START Extracted information

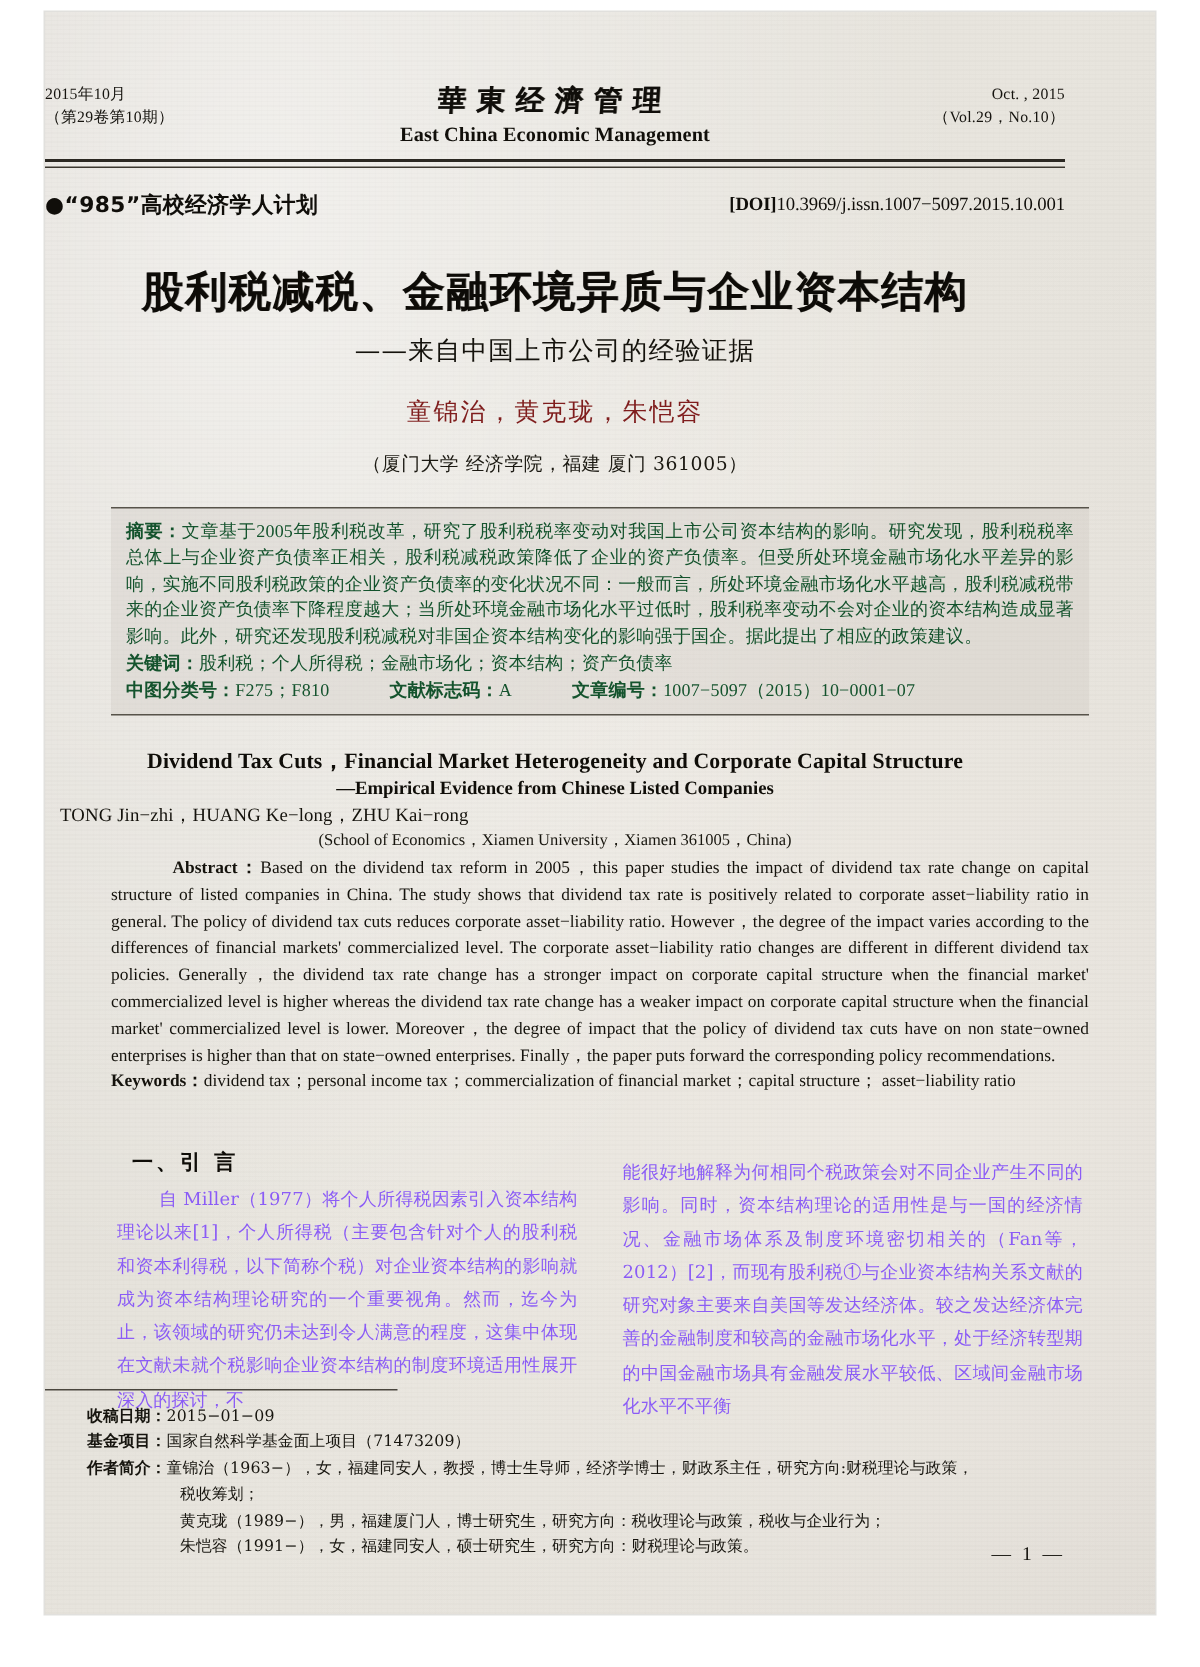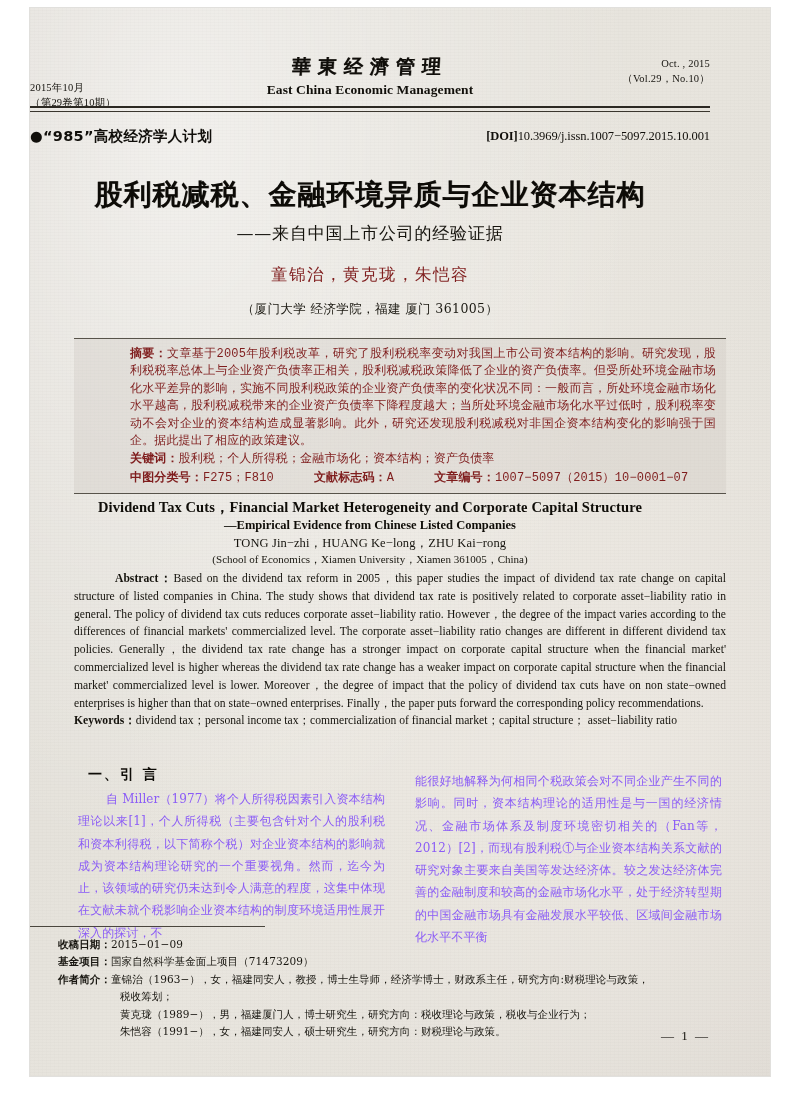"2015年10月" .rh-left { margin-top: 24px -> none }
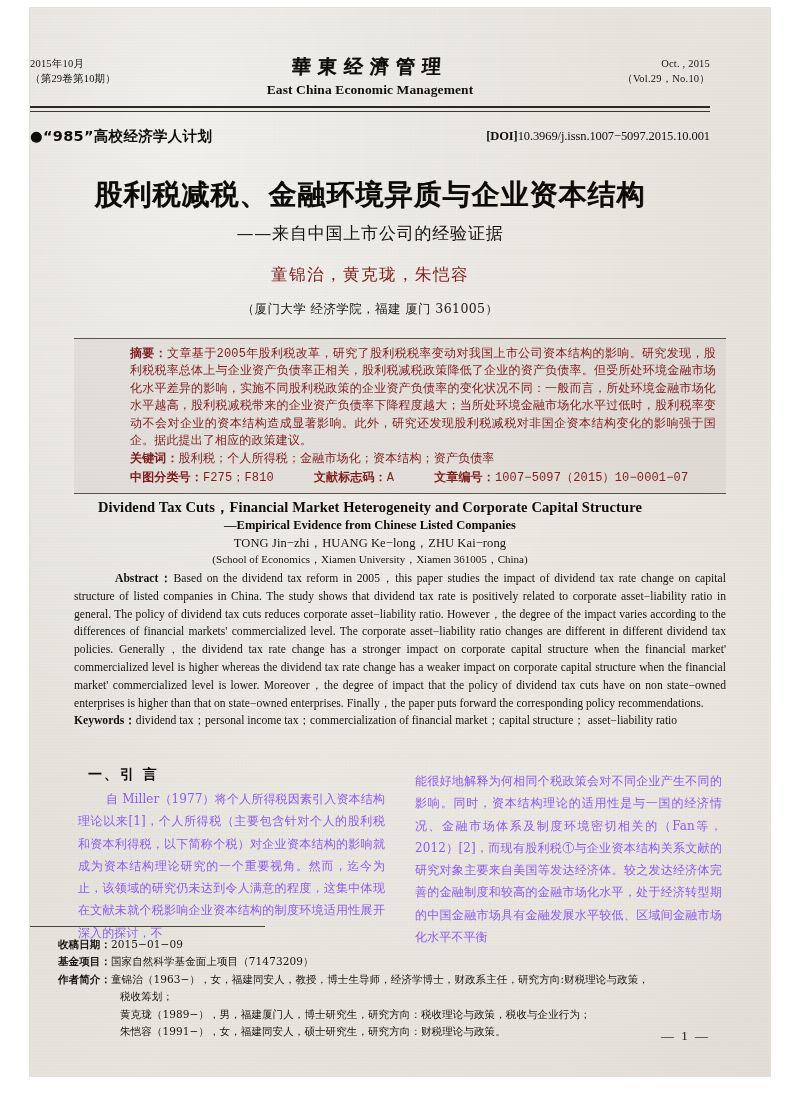"摘要：文章基于2005年股利税改革，研究了股利税税率变动对我国上市公司资本结构的" .absbox .ln { color: #7f1d1d -> #14532d; font-family: Liberation Mono, monospace -> Liberation Serif, serif; margin-left: 46px -> none }
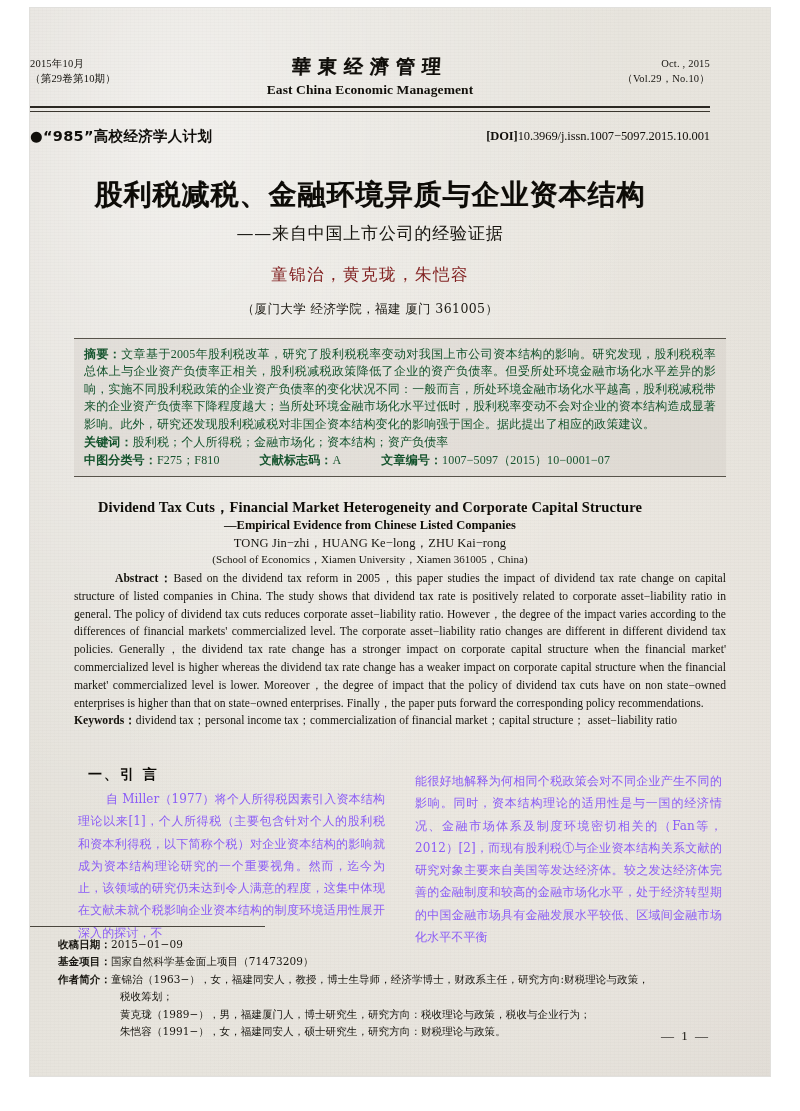"TONG Jin−zhi，HUANG Ke−long，ZHU Kai−rong" .authors-en { text-align: center -> left }
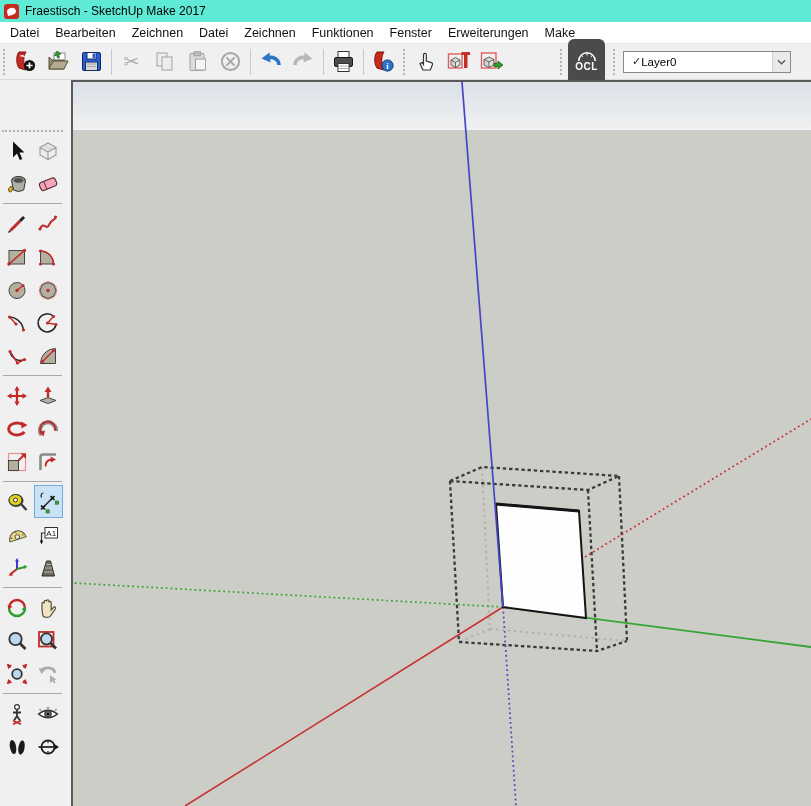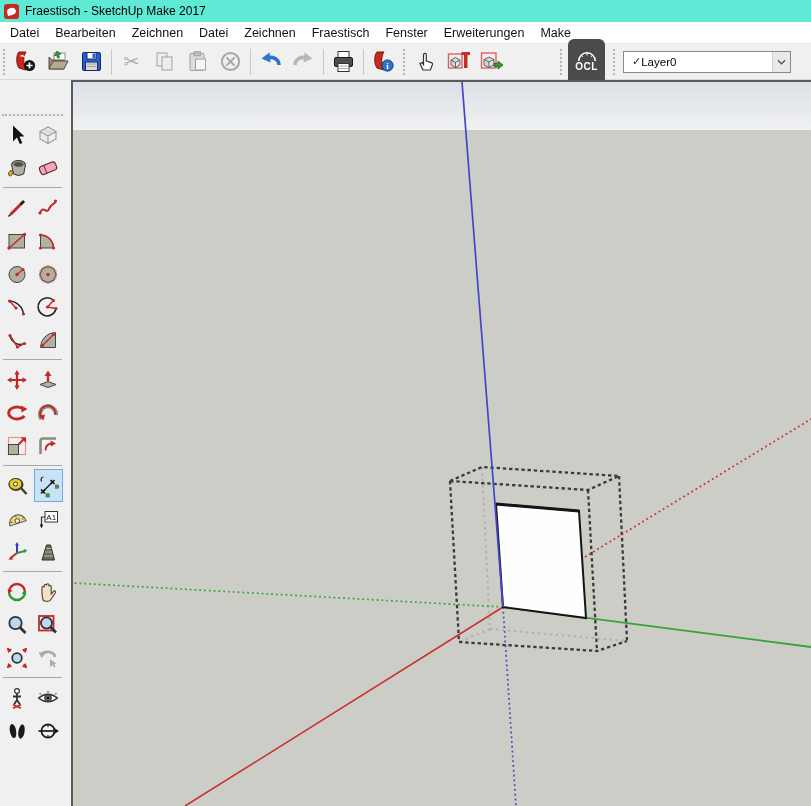"Fraestisch" span.menu-item { text: Fraestisch -> Funktionen }
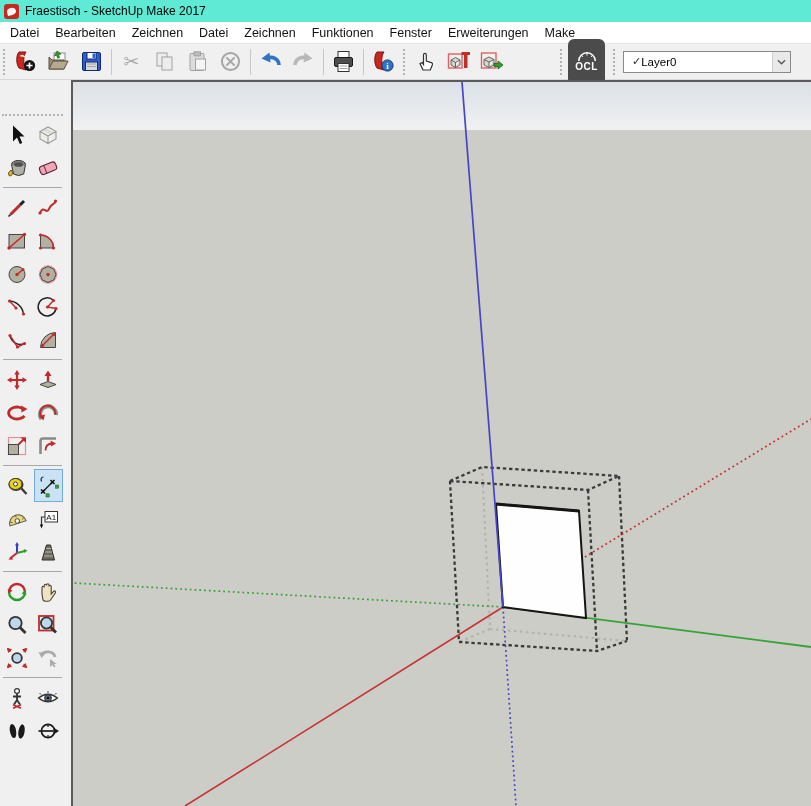"A1" .palette { top: 0 -> 16px }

END Extracted information

Task brief:
Ignoring the pictures, write out word for word the lines from the line containing "color: #7f1d1d ->" through the end of the material above.

Response:
"摘要：文章基于2005年股利税改革，研究了股利税税率变动对我国上市公司资本结构的" .absbox .ln { color: #7f1d1d -> #14532d; font-family: Liberation Mono, monospace -> Liberation Serif, serif; margin-left: 46px -> none }
"TONG Jin−zhi，HUANG Ke−long，ZHU Kai−rong" .authors-en { text-align: center -> left }
"Fraestisch" span.menu-item { text: Fraestisch -> Funktionen }
"A1" .palette { top: 0 -> 16px }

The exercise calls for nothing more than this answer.